Friday, November 28, 2014

Quotes and Facts from AHIP #OpsTech Conference in Phoenix

Last part! Parts 1, 2 & 3 highlighted select tweets covering a range of topics emanating from the AHIP OpsTech Forum held in Phoenix, AZ on November 17th through the 19th. In this final part, tweets sharing quotes and facts from speaker presentations are listed.

Note: See Part 1 for disclaimer about sources of these tweets.

Quotes, Quotes and More Quotes

As #health plans, we must earn RIGHT to introduce #digitalhealth solutions (to not be "creepy"), by meeting BASIC needs.

If you think of ALL things that touch #health, #payer #HCP involved in fraction of each event. Social care matters for total health

Schulte on where to focus investment: We’re looking for things that are pioneering rather than incremental.

I wanted to learn about healthcare technology, not buy someone else's technology. Sneaky vendors everywhere!

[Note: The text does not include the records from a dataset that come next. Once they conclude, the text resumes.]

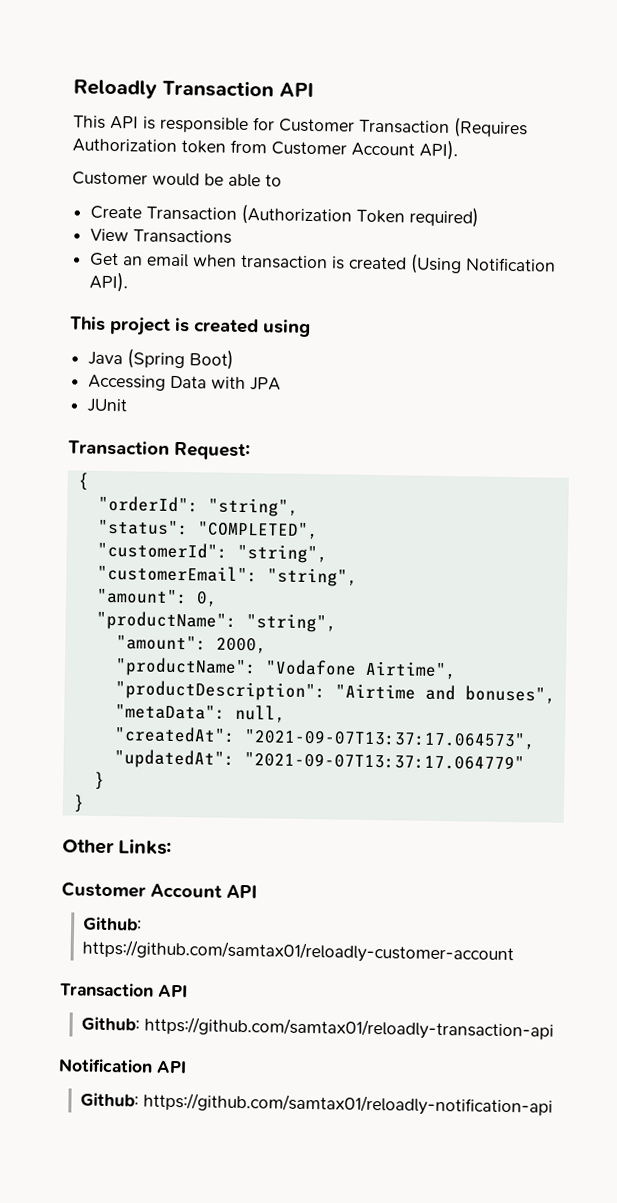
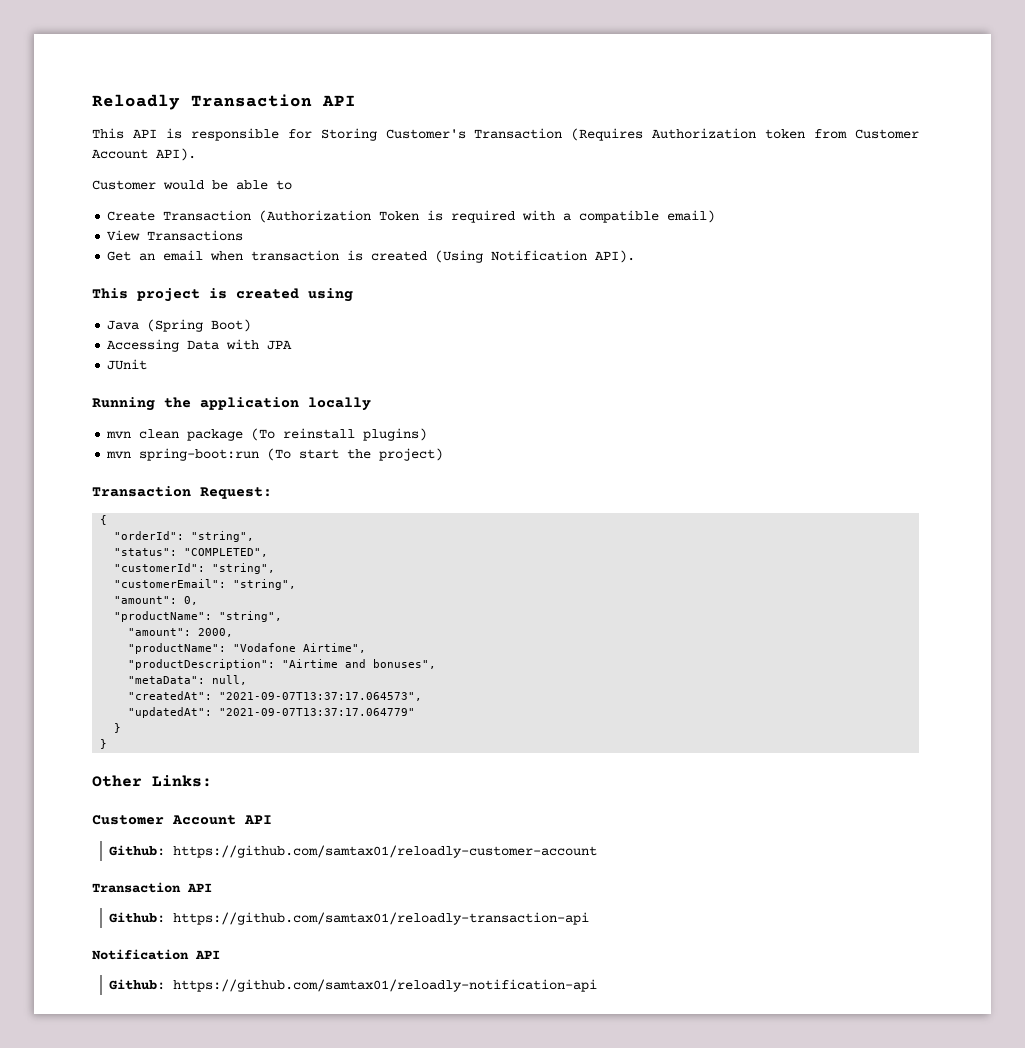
[279,118,355,133] Customer -> [320,128,466,141] Storing Customer's
[409,206,480,228] required) -> [427,210,716,223] is required with a compatible email)
(129, 405) none -> [92,397,371,411] [106,428,428,441] [106,448,444,461] // Running the application locally // mvn clean package (To reinstall plugins) // mvn spring-boot:run (To start the project)

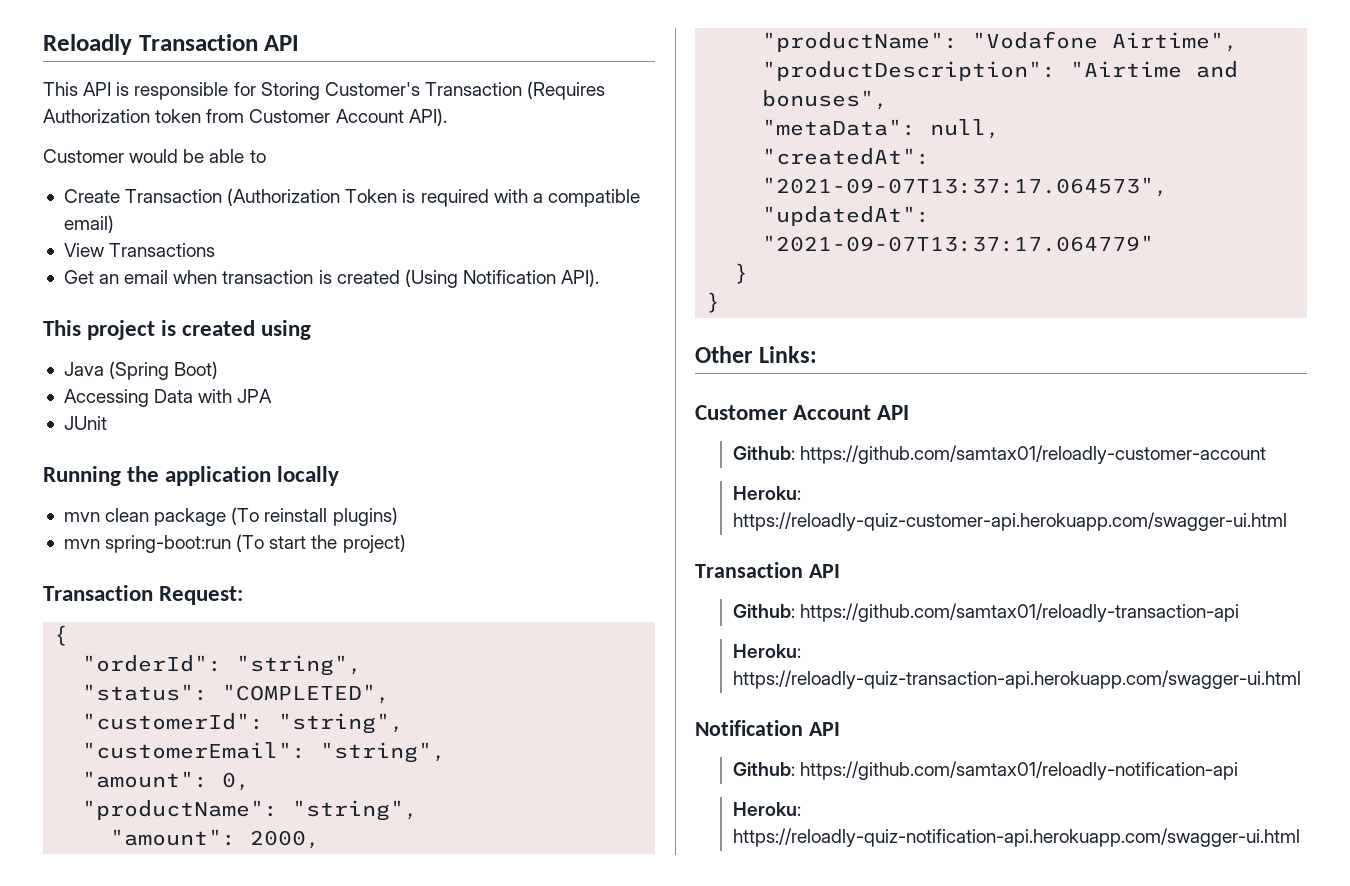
(598, 851) none -> [732,486,801,500] [732,512,1287,531] // Heroku: https://reloadly-quiz-customer-api.herokuapp.com/swagger-ui.html
(590, 918) none -> [732,644,801,658] [732,670,1301,689] // Heroku: https://reloadly-quiz-transaction-api.herokuapp.com/swagger-ui.html
(598, 985) none -> [732,802,801,816] [732,828,1300,847] // Heroku: https://reloadly-quiz-notification-api.herokuapp.com/swagger-ui.html

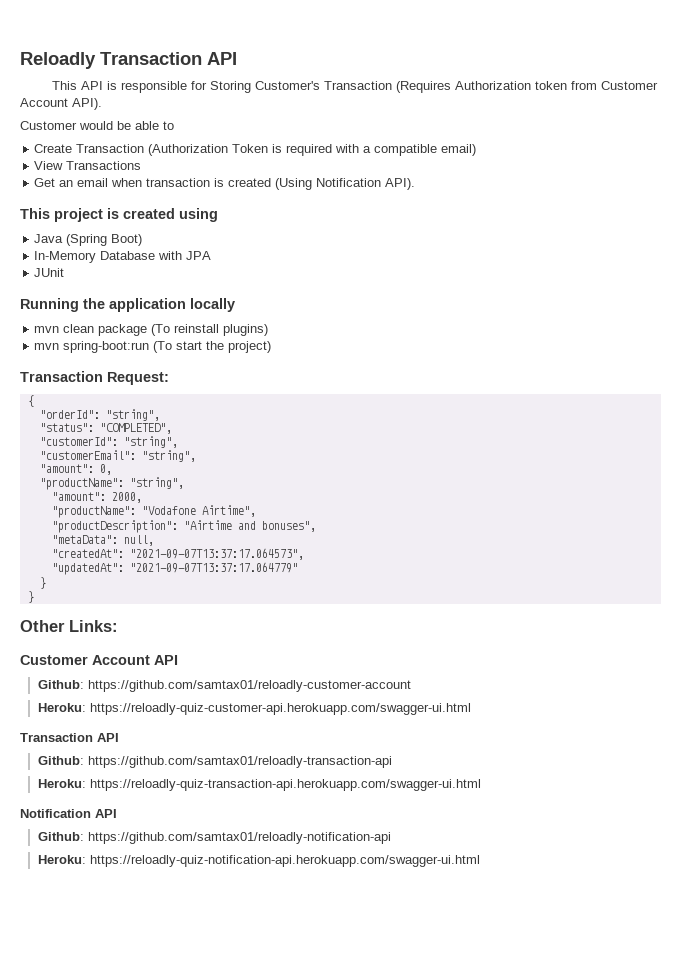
[63,389,194,407] Accessing Data -> [34,251,156,263] In-Memory Database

@GeisingerHealth's Steve Strongwater likens the fee-for-service system to an addiction, says it's tough to break.

Ignagni: We need to be able to give people data and information in real-time to help them make decisions about their health.

Triple-weighted STARS question: are you feeling better this year, than last? Complex answer: socioeconomic impacts #health.

Ignagni: We can’t have affordable coverage without affordable prices going into the premium dollar.

Ignagni: We can’t put our head in the sand or hand out a blank check if we are going to meet the goal of sustainability.

Willliam Taylor (@practicallyrad): You can’t be content with doing things a little bit better or a little bit differently.

Taylor: Ask yourself, "What are the ideas that define how we do business & distinguish us from how everyone else does business?"

The only sustainable form of business leadership is thought leadership. B. Nordmark

Taylor reiterates that you can’t let what you know limit what you can imagine.

We have a #diabetes problem? Who knew? - Avery & Catholic #Health Initiatives @ #OpsTech

@SusannahFox: It's not simply access to information, but access to each other that is going to make healthcare better.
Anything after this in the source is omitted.